Post Date: May 13th, 2011
Two weeks ago I wrote a short post about the PBS Documentary “Off and Running,” which the adoption STAR staff watched at a staff training dinner. At the time I was hesitant to write about my opinions on the movie because I wanted to give everyone an opportunity to form their own thoughts. The two weeks also gave me the time to speak with different members of the staff, many of whom had differing opinions than I.
Most of the opinions revolved around Avery’s parents, who were the two polarizing characters of the documentary. Before we go any further, I’ll give a quick recap of “Off and Running” to catch everyone up:
The story follows 17-year-old Avery, who is the daughter of two white Jewish women who are raising three children of different races. Avery, who is African American, wants to meet her birth mother and is searching for answers about her past as well as her future. The ironic aspect of the movie is that her search for her birth parents, pushes her further away from the family that raised and loved her, for her entire life.

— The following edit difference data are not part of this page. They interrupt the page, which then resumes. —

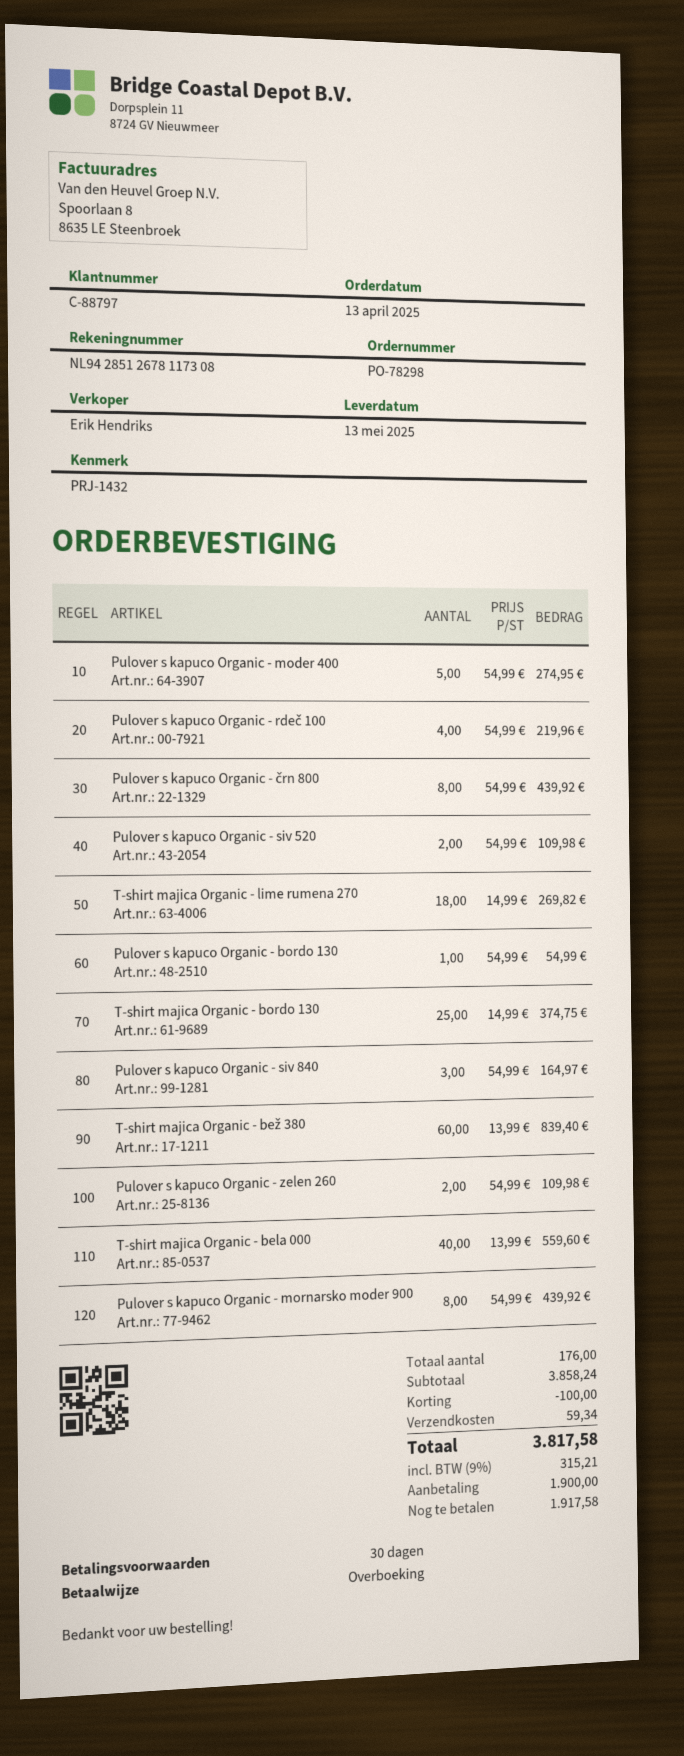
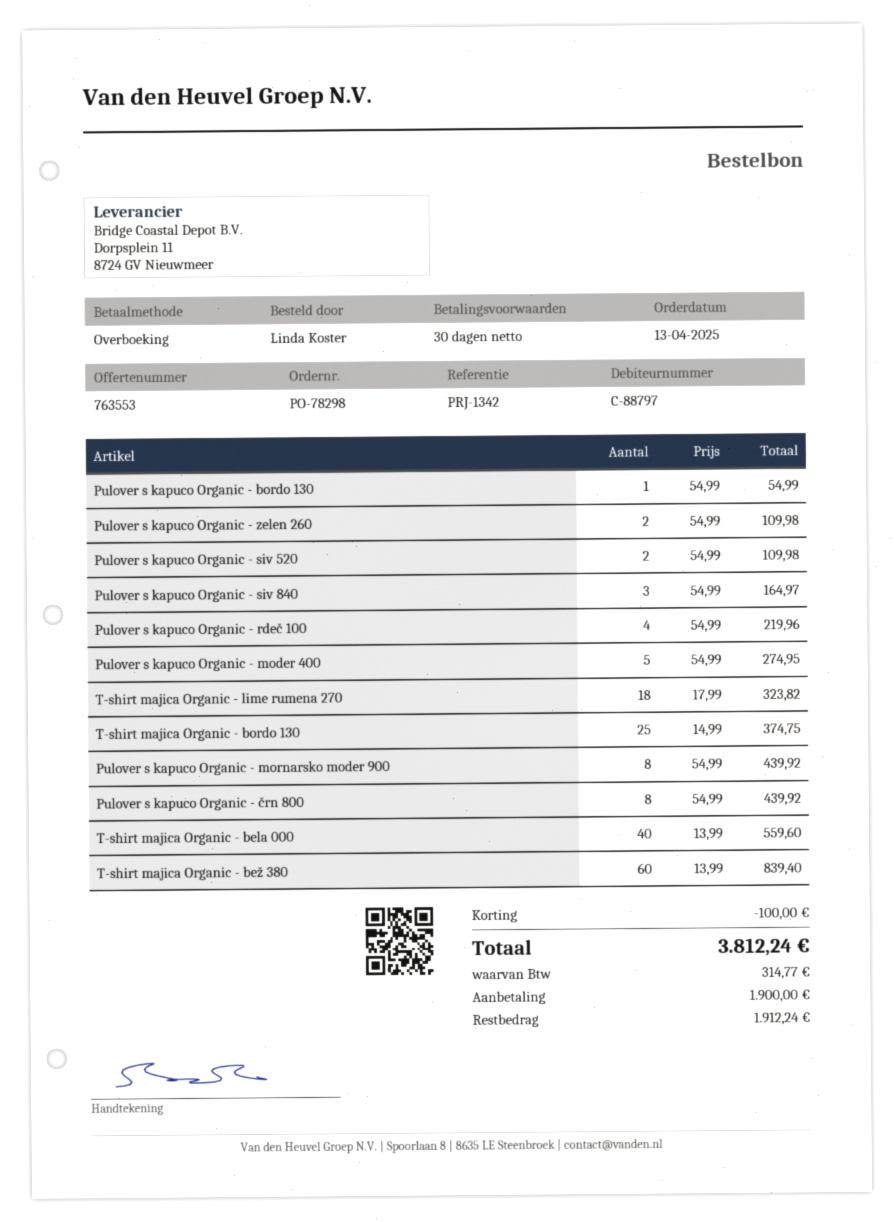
reference: PRJ-1432 -> PRJ-1342
T-shirt majica Organic - lime rumena 270: 18 x 14.99 = 269.82 -> 18 x 17.99 = 323.82
shipping: 59.34 -> none
tax: 315.21 -> 314.77
total: 3817.58 -> 3812.24
balance: 1917.58 -> 1912.24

Now that we’re all caught up on the plot of the documentary, I’d like to take a few minutes to speak about the two mothers. The clip below is an extended preview of the documentary, and it includes parts of the two moments of the movie that made me cringe.
If you watched the video you will hear one of Avery’s mothers say “She was home one night this week, and that was the last we heard from her.”
Personally, I was shocked when I heard this. My thoughts immediately went to my own parents, and I know that if I didn’t come home one night while I was in high school, my parents would have been knocking down every door they knew, and probably would have filed a missing person’s report that night. Maybe that would have been an overreaction, and in fact there were some staff members who watched the movie who applauded the parents for giving Avery her space. I am not a parent and the reactions in the large staff training were emotional. One social worker who is parenting three young children said she wanted to have all of her children physically tied to her. Another social worker who is also parenting young children and counseling teenagers daily was disappointed in some of the reactions saying she wished more parents were like Avery’s parents. Another staff member shared that she took both paths. One, years ago where she was “out on the streets, making calls, panicking and looking for her teen son” and then years later experiencing a similar situation with another child, she is still overwhelmed but has chosen to allow that child more space feeling that this is the healthier reaction. As you can see, our personal and professional experiences play a big role in our reactions to new events.
Another discussion between the staff was whether or not Avery’s parents embraced her culture. I felt that Avery’s parents did not seem interested in embracing Avery’s African American culture. Avery admitted in one scene that she did not know what it meant to be African American. Other staff members felt her parents did try hard to have Avery connected to her culture.
One thing we did all agree on was that during the film one of Avery’s mothers says, “it’s like something really traumatic happened to her, but I don’t think it did.” I believe my jaw dropped to the ground the moment that I heard this quote. Every teenager goes through events that feel life altering at the moment, and I’m sure that a child who was transracially adopted and has no connections to their birth family would feel these emotions even stronger. I couldn’t believe that Avery’s mother couldn’t see that Avery was calling out for help, and that she was struggling with some very personal issues. There is no doubt that Avery was loved by her parents and brothers, but I just felt that she was not understood by any of them, which was very difficult to watch.
Another area of agreement, and one I believe I mentioned in my first post, is that “Off and Running” makes you really think about how an open adoption may have prevented some of the turmoil Avery experienced. If Avery had known about her birth family growing up, I don’t believe she would have had the pressure and anxiety of attempting to find herself at 17.
Luckily for everyone involved, this true-life story seemed to have a happy ending as Avery reconciled with her parents and brothers and started to go to therapy. The messages within this film are extremely powerful. It is a film that should be viewed by all parents as well as teens and young adults including those not touched by adoption or interracial experiences. The film has the ability to connect with all of us no matter what our personal or professional experiences have been.